* [Exercise objective] Find the line in the material below that contains "padding: 9px 18px", then give it again, with all later lines, exactly as shown.
- Opening Delimiter -
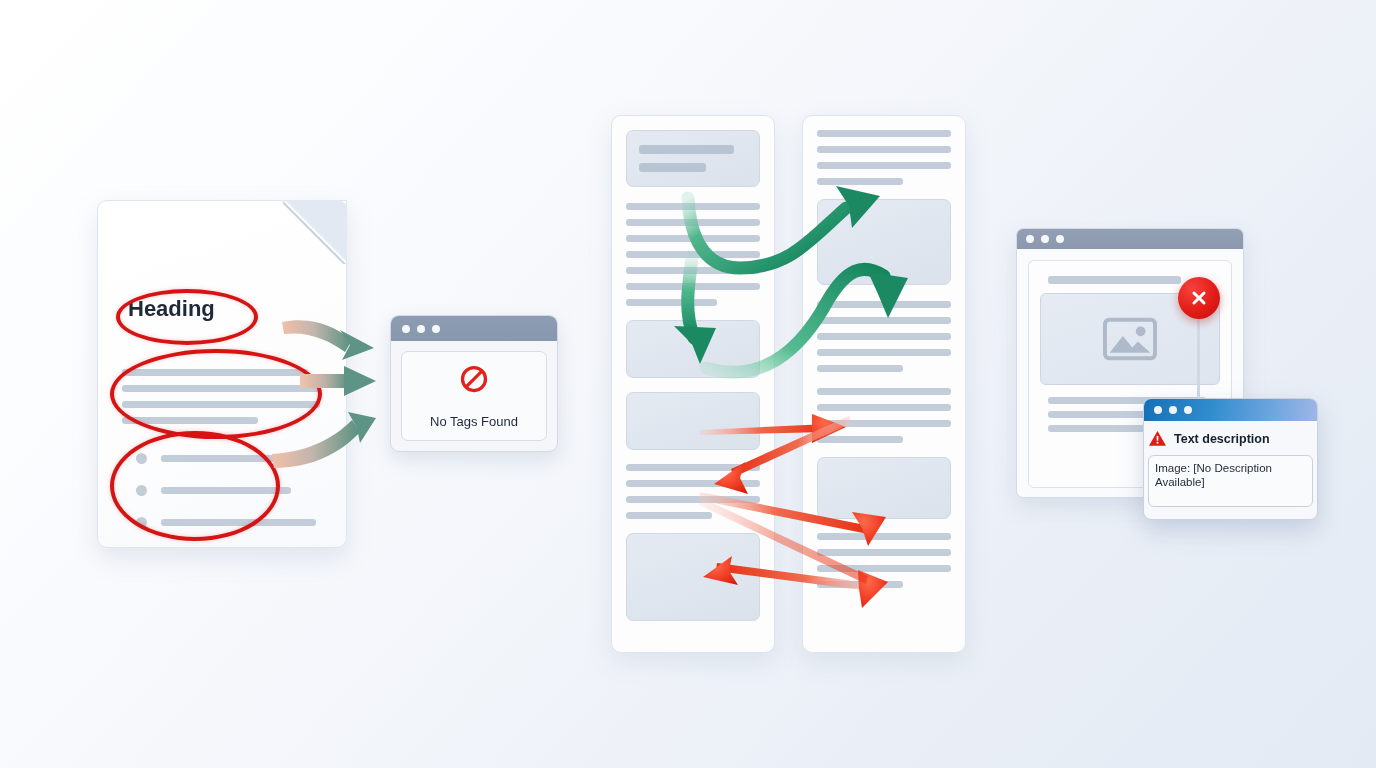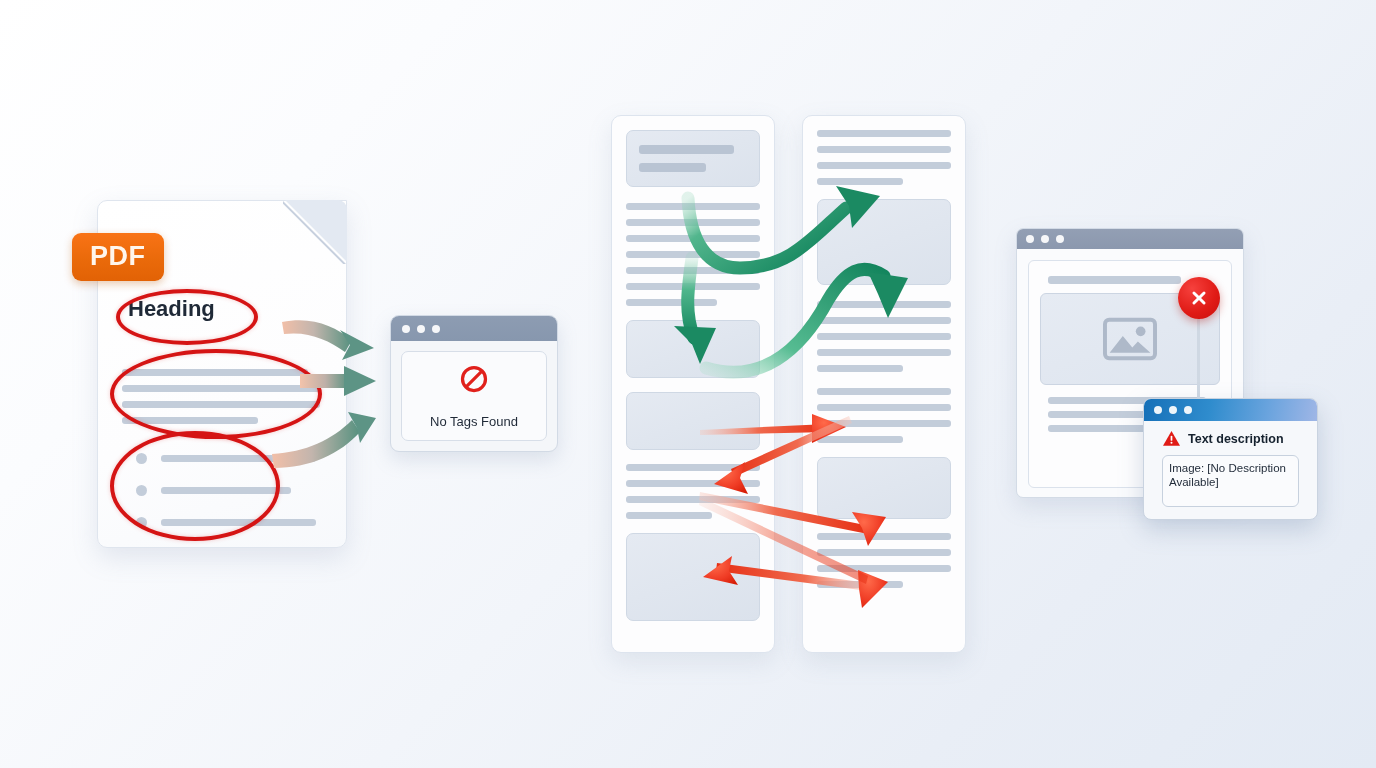--- a/index.html
+++ b/index.html
@@ -165,7 +165,6 @@
   <div id="pdf-doc">
     <div class="fold-edge"></div>
 
-    <div class="pdf-badge">PDF</div>
 
     <div class="pdf-heading">Heading</div>
 

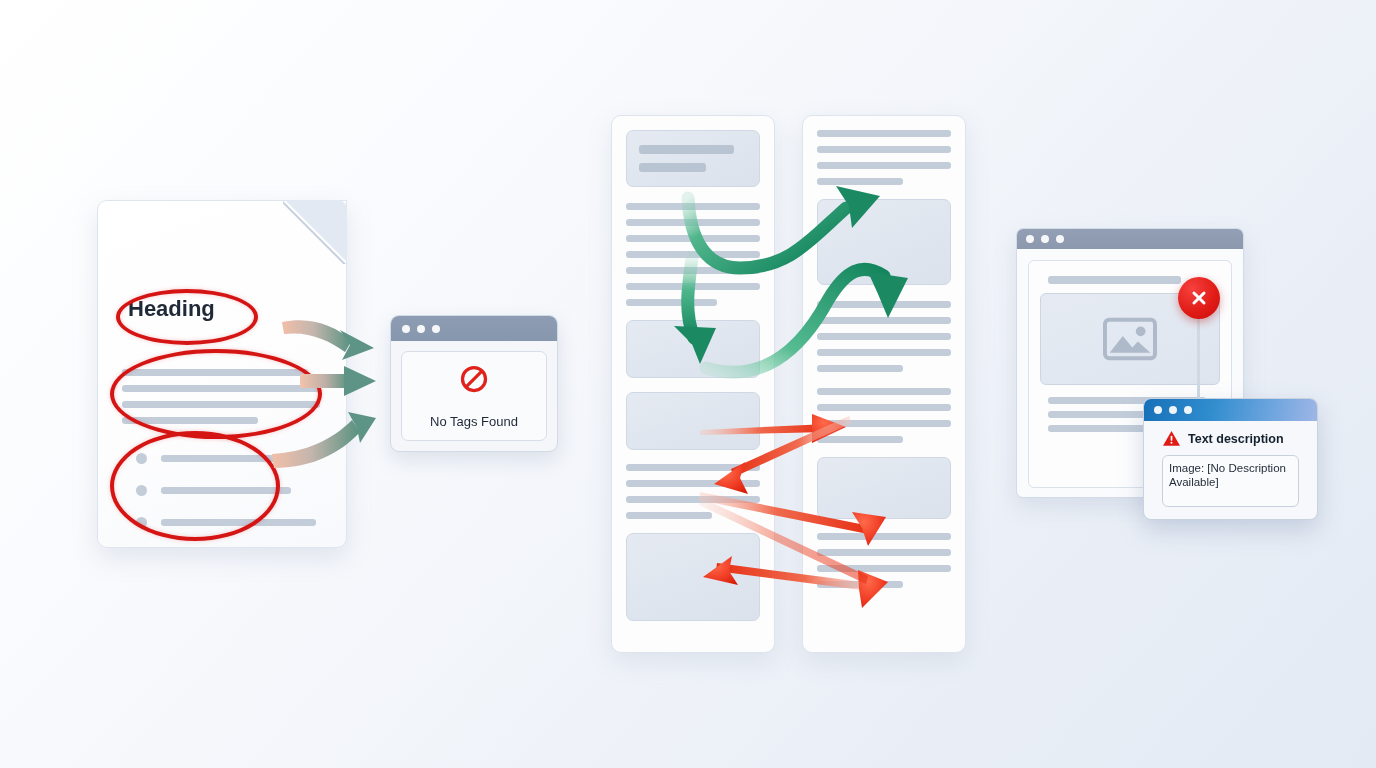--- a/index.html
+++ b/index.html
@@ -146,7 +146,7 @@
     background: linear-gradient(100deg,#1670b8 0%, #2f8ccd 38%, #6ba4de 72%, #9fb6e6 100%);
     display: flex; align-items: center; padding-left: 10px;
   }
-  #desc-dialog .dlg-body { padding: 9px 18px 10px; }
+  #desc-dialog .dlg-body { padding: 9px 4px 10px; }
   #desc-dialog .dlg-title { display: flex; align-items: center; gap: 7px; margin-bottom: 8px; }
   #desc-dialog .dlg-title span { font-size: 12.5px; font-weight: bold; color: #15212e; }
   #desc-dialog textarea {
- Closing Delimiter -
* [Answer box]
-  #desc-dialog .dlg-body { padding: 9px 18px 10px; }
+  #desc-dialog .dlg-body { padding: 9px 4px 10px; }
   #desc-dialog .dlg-title { display: flex; align-items: center; gap: 7px; margin-bottom: 8px; }
   #desc-dialog .dlg-title span { font-size: 12.5px; font-weight: bold; color: #15212e; }
   #desc-dialog textarea {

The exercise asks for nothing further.